▸ **Task brief**:
Repeat the data word for word. Do not include the pictures.

(Data entries)
-*-*-

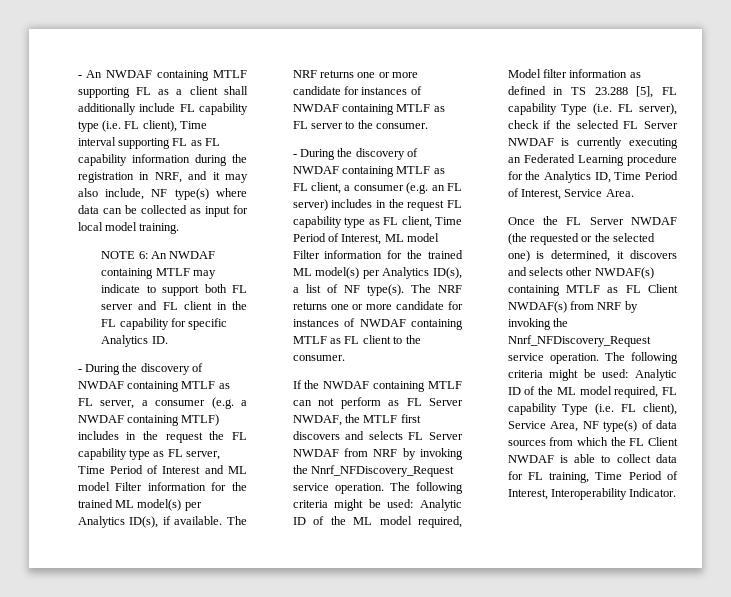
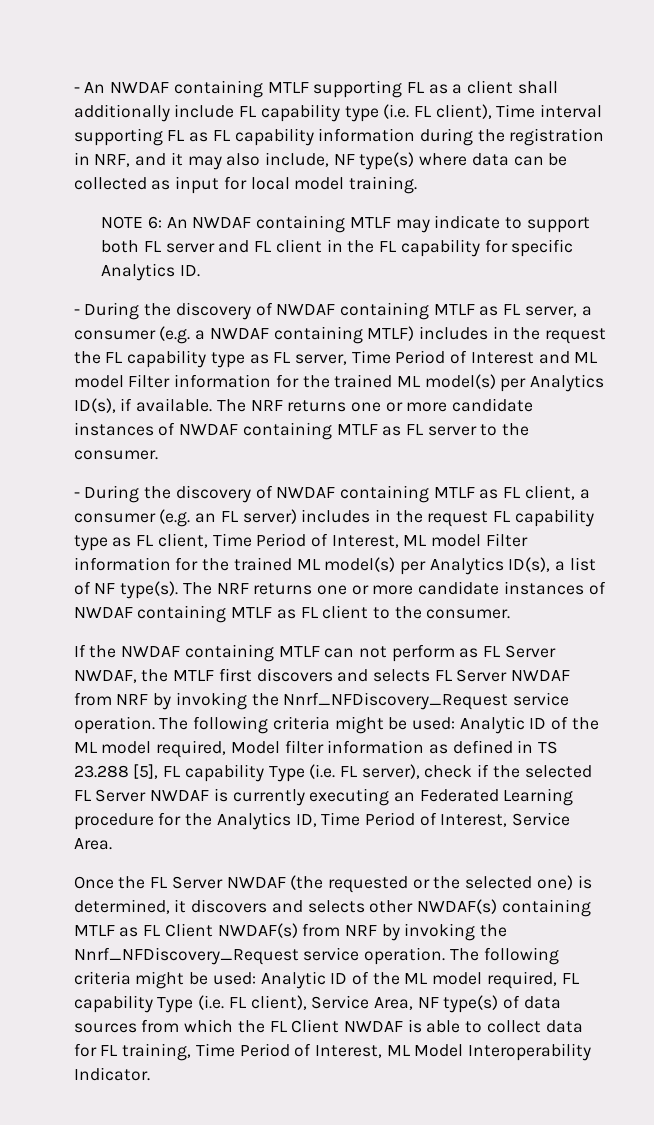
- The NRF returns one or more candidate for instances of NWDAF containing MTLF as FL server to the consumer.
+ The NRF returns one or more candidate instances of NWDAF containing MTLF as FL server to the consumer.
- The NRF returns one or more candidate for instances of NWDAF containing MTLF as FL client to the consumer.
+ The NRF returns one or more candidate instances of NWDAF containing MTLF as FL client to the consumer.
- The following criteria might be used: Analytic ID of the ML model required, FL capability Type (i.e. FL client), Service Area, NF type(s) of data sources from which the FL Client NWDAF is able to collect data for FL training, Time Period of Interest, Interoperability Indicator.
+ The following criteria might be used: Analytic ID of the ML model required, FL capability Type (i.e. FL client), Service Area, NF type(s) of data sources from which the FL Client NWDAF is able to collect data for FL training, Time Period of Interest, ML Model Interoperability Indicator.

-*-*-

▸ **Output below**:
- The NRF returns one or more candidate for instances of NWDAF containing MTLF as FL server to the consumer.
+ The NRF returns one or more candidate instances of NWDAF containing MTLF as FL server to the consumer.
- The NRF returns one or more candidate for instances of NWDAF containing MTLF as FL client to the consumer.
+ The NRF returns one or more candidate instances of NWDAF containing MTLF as FL client to the consumer.
- The following criteria might be used: Analytic ID of the ML model required, FL capability Type (i.e. FL client), Service Area, NF type(s) of data sources from which the FL Client NWDAF is able to collect data for FL training, Time Period of Interest, Interoperability Indicator.
+ The following criteria might be used: Analytic ID of the ML model required, FL capability Type (i.e. FL client), Service Area, NF type(s) of data sources from which the FL Client NWDAF is able to collect data for FL training, Time Period of Interest, ML Model Interoperability Indicator.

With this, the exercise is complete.